For me, this kind of book is just the thing to read between bouts of suspense and thriller novels.  It kind of clears the palate.  I’ll be looking for The Good Thief’s Guide to Paris in a couple of weeks.

Vermilion Drift by William Kent Kruger

The federal government wants to store spent nuclear fuel in the vacant iron mines of northern Minnesota.  A gruesome discovery in a remote portion of the mine quickly shifts the focus of Vermilion Drift to private eye and former sheriff Corcoran O’Connor, who straddles the worlds of town and the Indian reservation.

Cork battles his own memories and demons while slowly discovering that something approaching pure evil walked the fields and roads a generation ago, and may still.

I rarely think that a book should be longer, but Kruger uses a lot of exposition at the beginning of the book to set up the characters and circumstances.  It’s a little too economical.  Some  flashbacks would have added color in a manner consistent with of the Indian mysticism we see later in the book.

The Information Officer by Mark Mills

It’s WWII, and the Nazis, needing a mid-Mediterranean air base to attack Africa, are bombing the daylights out of the tiny island of Malta, which is being defended by the Allies.

Meanwhile, at the officer’s club and in private parlors, stiff drinks and stiff upper lips prevail, affairs flourish and wane and siege humor colors the dialog.  It’s all too, too Graham Greene.

Max Chadwick is the British information officer (PR guy) trying to bolster the locals with cheery tales of incidental heroism while covering up news of a serial killer preying on young women: a killer who may well be one of the Brits’ own.

Mills effectively mixes history with some well-drawn fictional characters.  He’s less effective as a mystery writer.  The clues didn’t draw an inevitable net tighter and tighter around the killer.   The conclusion felt more like, “Oops, time to end this book.  Here’s who done it.”

The 47th Samuri by Stephen Hunter

OK, that is NOT Bob Lee Swagger in this book.   This imposter is flippant.  He’s chatty.  He knows who Kate Spade is, fer cryin’ out loud.  And, while maybe I can imagine him buying a designer handbag for his daughter,  his wife would have had him committed when he bought one for her.

Oh, sure, he really gets into the Samuri warrior mentality, that whole honor and duty thing.  To the manner born and all that.  And it only takes a short course with the Japanese equivalent of Yoda to turn him into a sword fighter who can go mano a mano with the best guy in the entire country.
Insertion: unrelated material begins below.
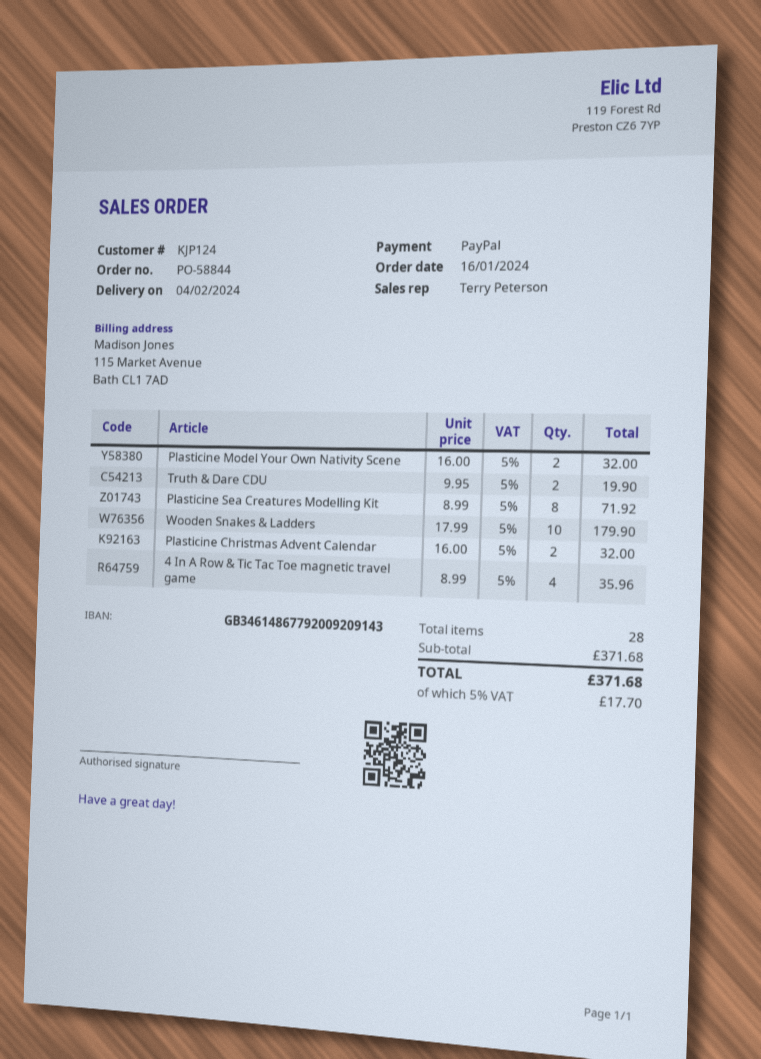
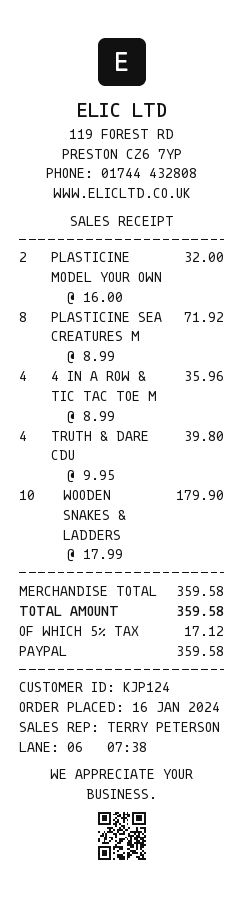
Truth & Dare CDU: 2 x 9.95 = 19.90 -> 4 x 9.95 = 39.80
Plasticine Christmas Advent Calendar: 2 x 16.00 = 32.00 -> none
subtotal: 371.68 -> 359.58
tax: 5% = 17.70 -> 5% = 17.12
total: 371.68 -> 359.58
Even Hunter acknowledges that keeping the story straight as he’s switched  back and forth between the stories of Bob Lee and his father, Earl, has occasionally forced him to rewrite their history.   I haven’t kept up on the Swagger series, so maybe he’s grown into this character.  If so, could we please rewrite his character to bring back the iconic, stoic sniper/tracker/woodsman from Point of Impact?

The Redbreast by Jo Nesbo

Our protagonist is yet another morose, obsessive, hard-drinking Scandinavian police detective. Kicked upstairs after a disastrous shooting accident, Harry Hole gets assigned to a busy-work case that turns into a complex mystery that started 55 years ago, among Norwegian soldiers fighting with the Germans on the eastern front of WW II.
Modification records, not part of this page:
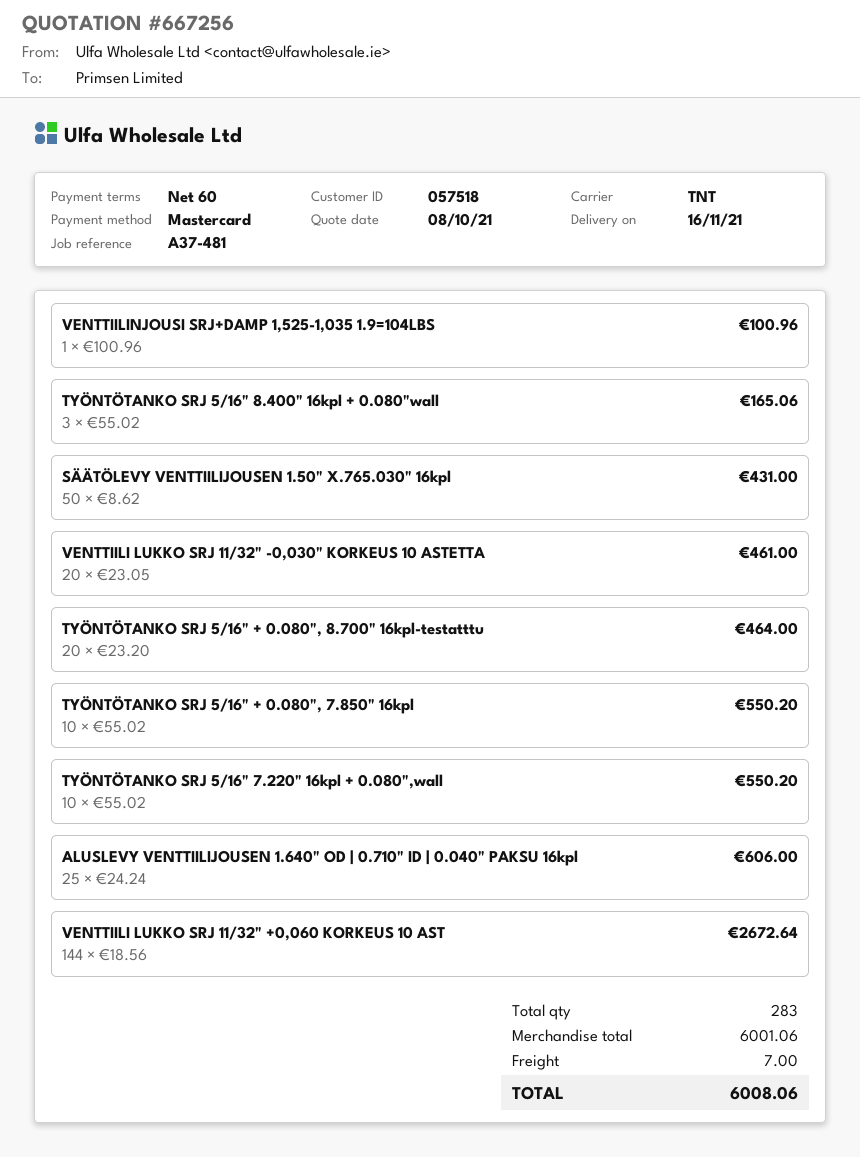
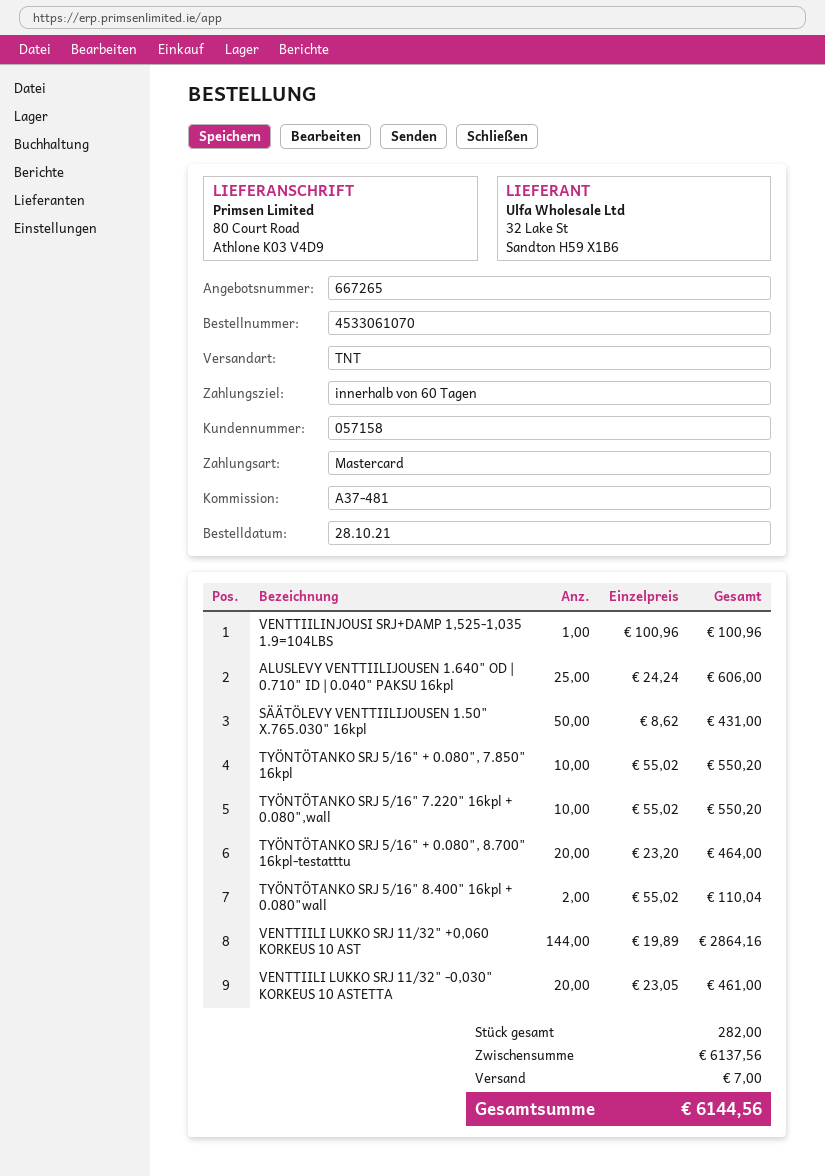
quote number: 667256 -> 667265
customer number: 057518 -> 057158
TYÖNTÖTANKO SRJ 5/16" 8.400" 16kpl + 0.080"wall: 3 x 55.02 = 165.06 -> 2 x 55.02 = 110.04
VENTTIILI LUKKO SRJ 11/32" +0,060 KORKEUS 10 AST: 144 x 18.56 = 2672.64 -> 144 x 19.89 = 2864.16
total quantity: 283 -> 282
subtotal: 6001.06 -> 6137.56
total: 6008.06 -> 6144.56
Nesbo’s work is excellent and probably lives up to the jacket blurb calling this the best Norwegian crime fiction novel ever, but only the Norwegians know for sure.
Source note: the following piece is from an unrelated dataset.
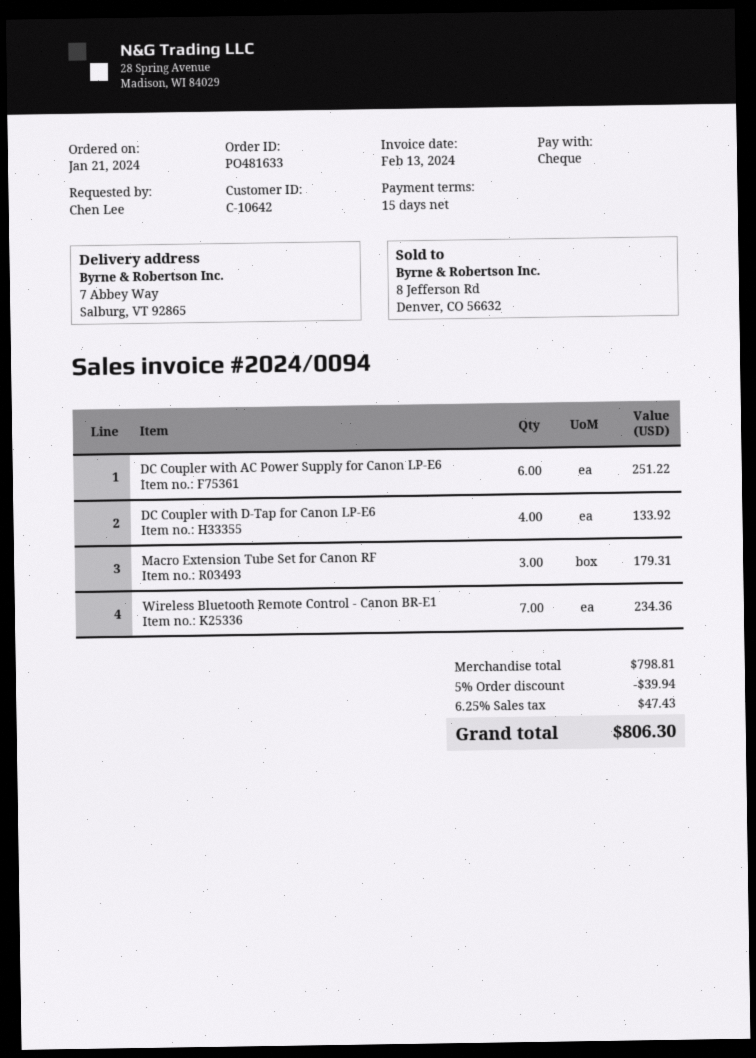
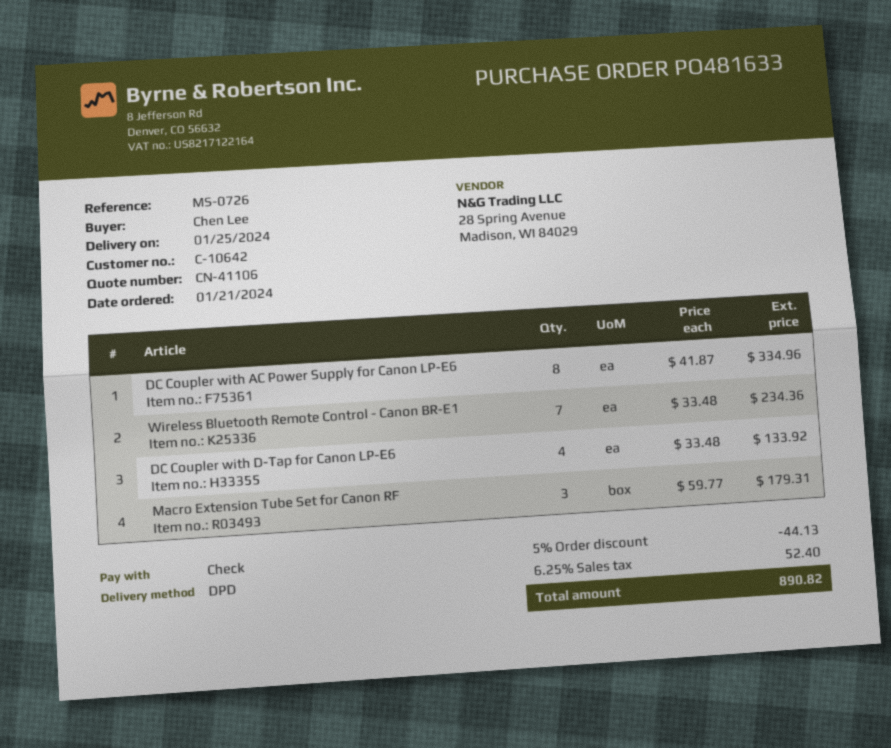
DC Coupler with AC Power Supply for Canon LP-E6: 6 for 251.22 -> 8 for 334.96
discount: 5% = 39.94 -> 5% = 44.13
tax: 6.25% = 47.43 -> 6.25% = 52.40
total: 806.30 -> 890.82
The Girl with the Dragon Tattoo

So THAT’s what they meant. All the accolades for this book, I mean. What an extraordinary mystery novel and all the more incredible that it was a first book. The plot is richly detailed, the characters deftly drawn, the suspense intense. Ken’s got two first editions but I had to wait to get it from the library: Didn’t want to worry about damaging a beautiful, collectible copy.